Harrell to CF.C: Leach tough & fun for QBs

FORMER TEXAS TECH quarterback Graham Harrell loved playing for Mike Leach. Loved it. He made that clear during a 20-minute interview, when he mentioned at least a dozen times that he loved playing for Washington State's first-year coach. But Cougar quarterbacks such as Jeff Tuel and Connor Halliday ought to know this, too:

"He's tough on quarterbacks, and puts a lot on them. He doesn't have a problem yelling at them. They'll be times when they're going to get mad at him," said Graham Harrell, now a reserve for the Green Bay Packers. "But you're going to have a ton of fun. If you're a quarterback who really wants it, he gives you freedom. You can check to whatever play you want, as long as it's a good call. It's a quarterback's dream system."

Whatever you've read or heard about Leach and his approach to football is not far from reality, Harrell says. Often when the team or quarterbacks met, Leach spent half the session talking about something other than football.

"He might talk about murder cases or retirement or Native Americans. He knows everything," said Harrell, son of a Texas high school coach. "He's definitely not your traditional football coach. He's his own guy. That's what makes him great. One of the things that makes him great is he believes in what he does."

Harrell, who passed for 15,793 yards and 134 touchdowns from 2005-08 at Texas Tech, said it's a little weird at first to not work out of a playbook, as is customary under Leach. But his approach in developing quarterbacks is solid.

"Everyone else, when they hear there's no playbook, they say "What?' I loved it. The best way to learn isn't staring at a piece of paper," Harrell said. "Coach Leach doesn't expect you go home and study. He wants you to learn through experience and getting a ton of reps."

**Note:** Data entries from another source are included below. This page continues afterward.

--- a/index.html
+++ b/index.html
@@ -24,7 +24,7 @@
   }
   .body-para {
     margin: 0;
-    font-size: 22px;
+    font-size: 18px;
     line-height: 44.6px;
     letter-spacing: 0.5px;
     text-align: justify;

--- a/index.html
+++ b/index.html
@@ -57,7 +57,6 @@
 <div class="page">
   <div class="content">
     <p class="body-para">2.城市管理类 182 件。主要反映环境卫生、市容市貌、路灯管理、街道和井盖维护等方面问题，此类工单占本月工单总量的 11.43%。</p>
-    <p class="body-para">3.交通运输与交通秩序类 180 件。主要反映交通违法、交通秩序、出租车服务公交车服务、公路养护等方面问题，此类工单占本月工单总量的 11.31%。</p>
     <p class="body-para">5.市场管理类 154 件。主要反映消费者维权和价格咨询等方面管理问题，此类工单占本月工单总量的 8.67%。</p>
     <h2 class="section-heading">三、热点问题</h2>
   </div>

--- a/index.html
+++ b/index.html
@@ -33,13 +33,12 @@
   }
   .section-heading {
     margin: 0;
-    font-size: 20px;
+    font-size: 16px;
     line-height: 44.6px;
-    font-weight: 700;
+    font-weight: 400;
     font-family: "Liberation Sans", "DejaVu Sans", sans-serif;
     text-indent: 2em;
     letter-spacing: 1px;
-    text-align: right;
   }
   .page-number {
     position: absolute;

Harrell said Leach's offense is simple to pick up for a quarterback, because it's a few plays with a lot of looks because of formations. For example, "there are 20 versions of "92," but for the quarterback it's the exact same read," Harrell said. "It may look like crazy chaos, but there aren't many plays to learn. Most people pick it up pretty quickly. It's all about putting your team in the best possible situation. Coach Leach has always said the quarterback's job is to make everyone around you better."

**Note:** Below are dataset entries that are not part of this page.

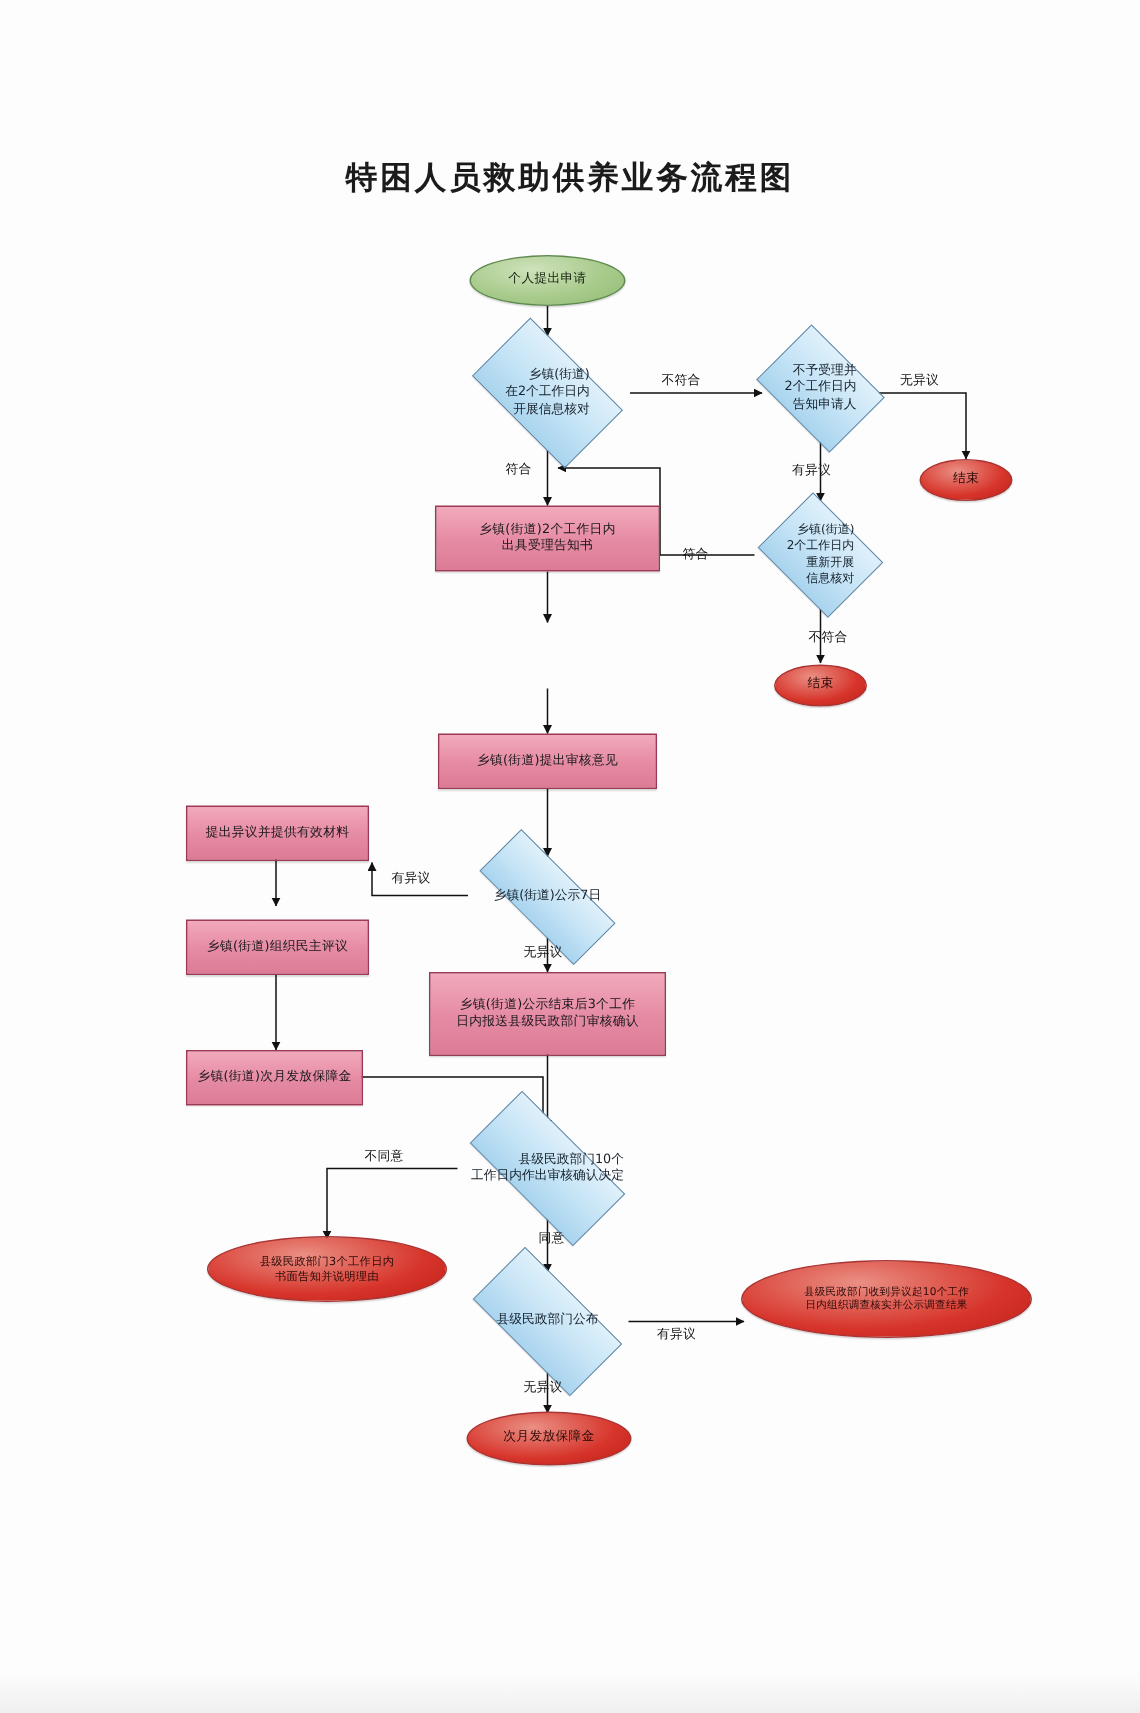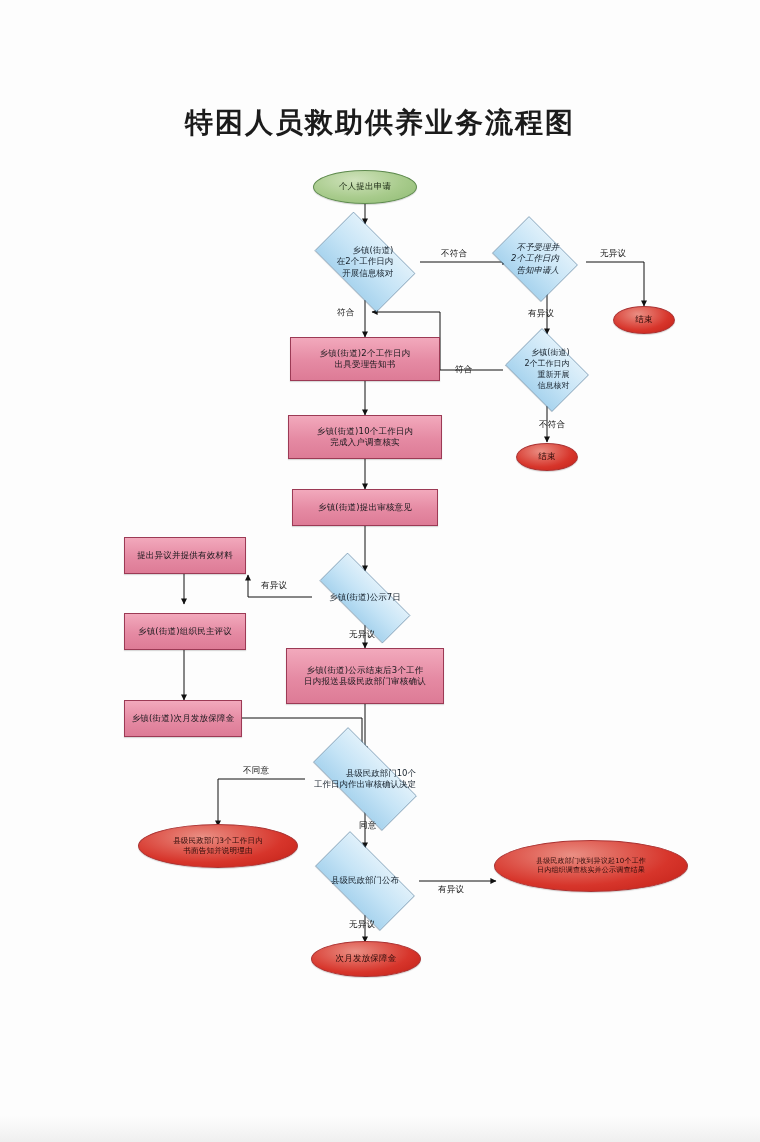--- a/index.html
+++ b/index.html
@@ -27,7 +27,7 @@
     width: 760px;
     text-align: center;
     font-family: "DejaVu Serif", "Liberation Serif", serif;
-    font-size: 28px;
+    font-size: 21px;
     font-weight: 700;
     letter-spacing: 2px;
     color: #1b1b1b;

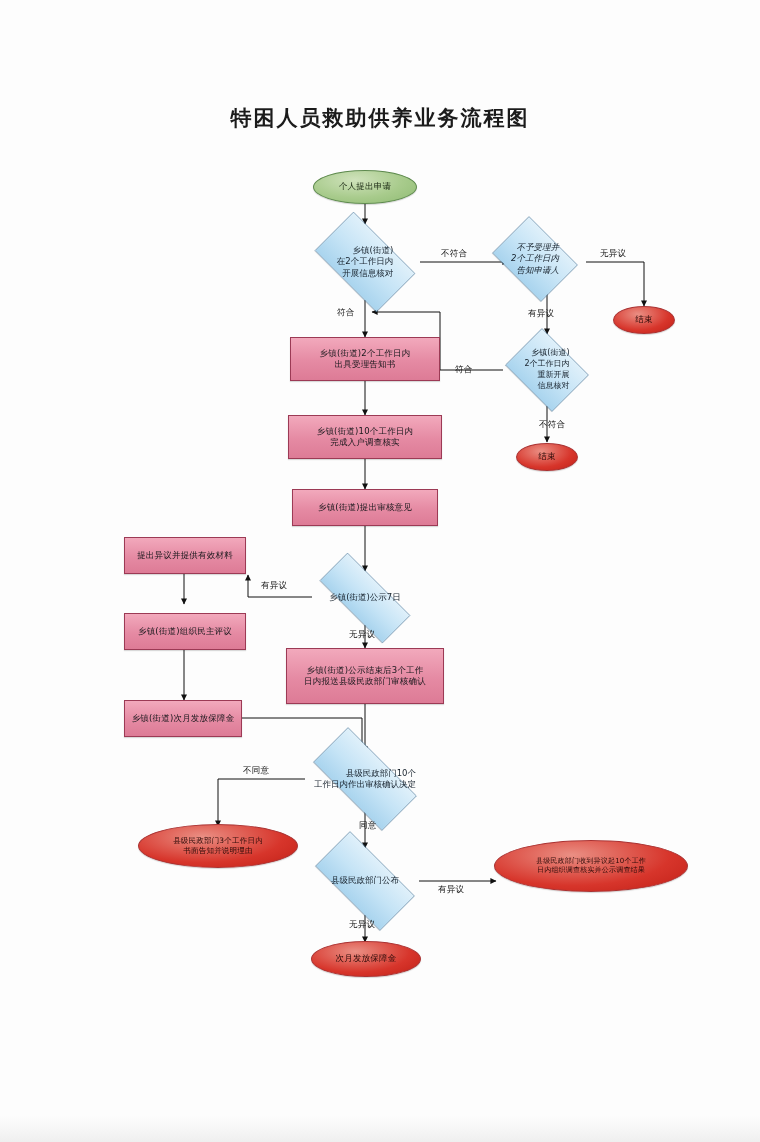--- a/index.html
+++ b/index.html
@@ -184,7 +184,7 @@
     </div>
   </div>
 
-  <div class="diamond-wrap" style="left:486px; top:222px; width:98px; height:74px;font-style:italic;">
+  <div class="diamond-wrap" style="left:498px; top:222px; width:98px; height:74px;">
     <div class="diamond">
       <div class="shape"></div>
       <div class="dlabel" style="white-space:pre-line;">不予受理并

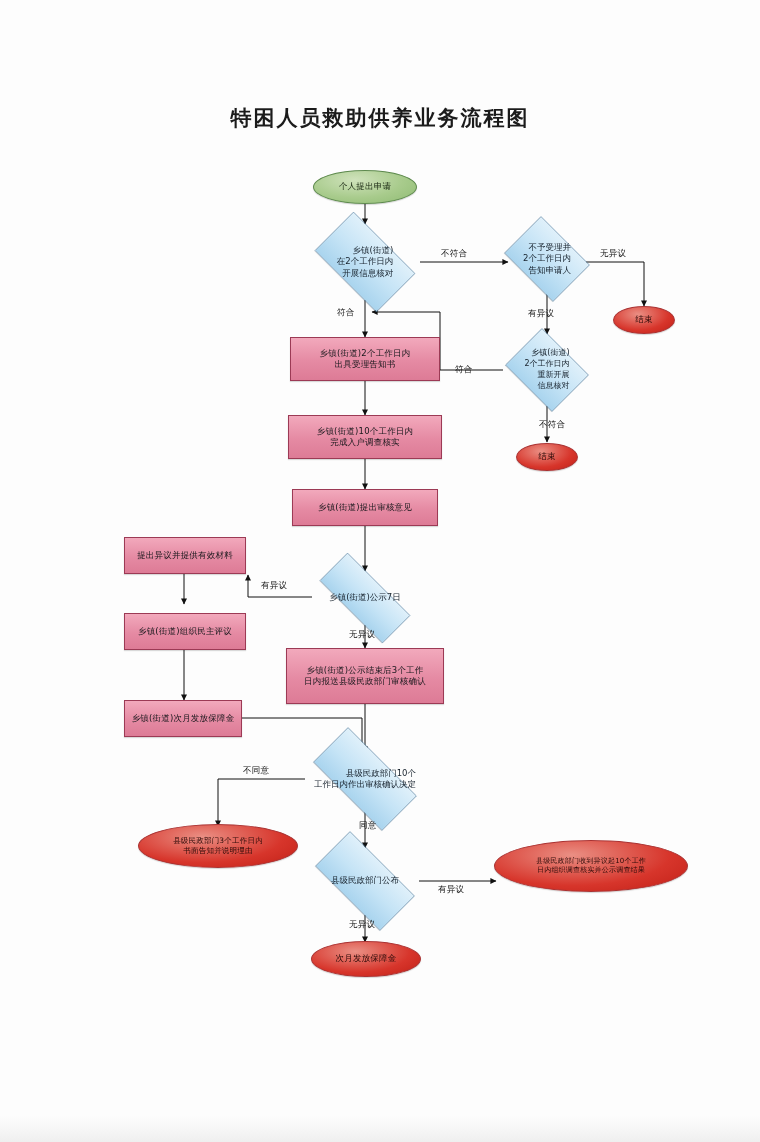--- a/index.html
+++ b/index.html
@@ -210,8 +210,6 @@
   <div class="node rect" style="left:290px; top:337px; width:150px; height:44px; white-space:pre-line;">乡镇(街道)2个工作日内
 出具受理告知书</div>
 
-  <div class="node rect" style="left:288px; top:415px; width:154px; height:44px; white-space:pre-line;">乡镇(街道)10个工作日内
-完成入户调查核实</div>
 
   <div class="node rect" style="left:292px; top:489px; width:146px; height:37px;">乡镇(街道)提出审核意见</div>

What's unique about the Leach offense during practice is that it's a lot of the same-old, Harrell says. Drill the same plays, day in, day out. Boring? Hard to argue against Leach's track record of 10 consecutive winning seasons.

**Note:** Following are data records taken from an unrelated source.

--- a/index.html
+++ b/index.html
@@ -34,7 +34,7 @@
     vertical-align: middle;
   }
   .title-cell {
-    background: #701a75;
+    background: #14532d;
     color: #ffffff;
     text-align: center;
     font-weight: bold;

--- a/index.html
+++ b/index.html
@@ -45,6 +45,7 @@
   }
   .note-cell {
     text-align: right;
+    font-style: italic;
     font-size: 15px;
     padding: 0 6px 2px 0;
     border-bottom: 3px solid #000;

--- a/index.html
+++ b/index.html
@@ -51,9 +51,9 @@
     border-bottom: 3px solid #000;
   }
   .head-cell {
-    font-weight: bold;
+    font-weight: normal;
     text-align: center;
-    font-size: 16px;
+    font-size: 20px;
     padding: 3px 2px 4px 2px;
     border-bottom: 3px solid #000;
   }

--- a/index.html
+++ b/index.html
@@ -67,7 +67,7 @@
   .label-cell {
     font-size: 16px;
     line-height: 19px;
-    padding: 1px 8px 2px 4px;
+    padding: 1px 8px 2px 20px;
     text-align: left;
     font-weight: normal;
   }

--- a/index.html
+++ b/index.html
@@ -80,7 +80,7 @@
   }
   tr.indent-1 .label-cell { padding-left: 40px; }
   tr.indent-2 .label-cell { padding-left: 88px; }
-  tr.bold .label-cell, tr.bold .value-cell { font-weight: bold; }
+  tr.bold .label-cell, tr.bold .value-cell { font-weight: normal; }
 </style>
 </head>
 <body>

"His philosophy is we're going to be better at what we do than what you do," Harrell said. "He's not going to put in 10 new plays during the week because of something he saw on video. From the day a kid shows up at Tech to the day he graduates, it's the same offense over and over and over. It's what you work on from Day 1."

When Washington State unveiled Leach as its new coach, Harrell cheered.

"I was pumped. Coach Leach is great for the game of college football," Harrell said. "One thing he brings to a program is interest. So many people see him as an off-the-wall guy, but they want to hear what he has to say, because he's interesting. I've been waiting for a couple years for him to get a job. He's going to be successful at Washington State, and two, he's going to bring interest to the program."

Harrell says when his playing days end, one of his first calls is likely to go to Leach.

"I always tell him, whenever I'm done playing, save me a spot. He says he will," Harrell said. "Absolutely I would love to coach for him. He's a fun guy to be around on a daily basis. He's not going to drive his assistants into the ground. He expects a lot out of his assistants and his players, but it's not like he's going to drive them into the ground."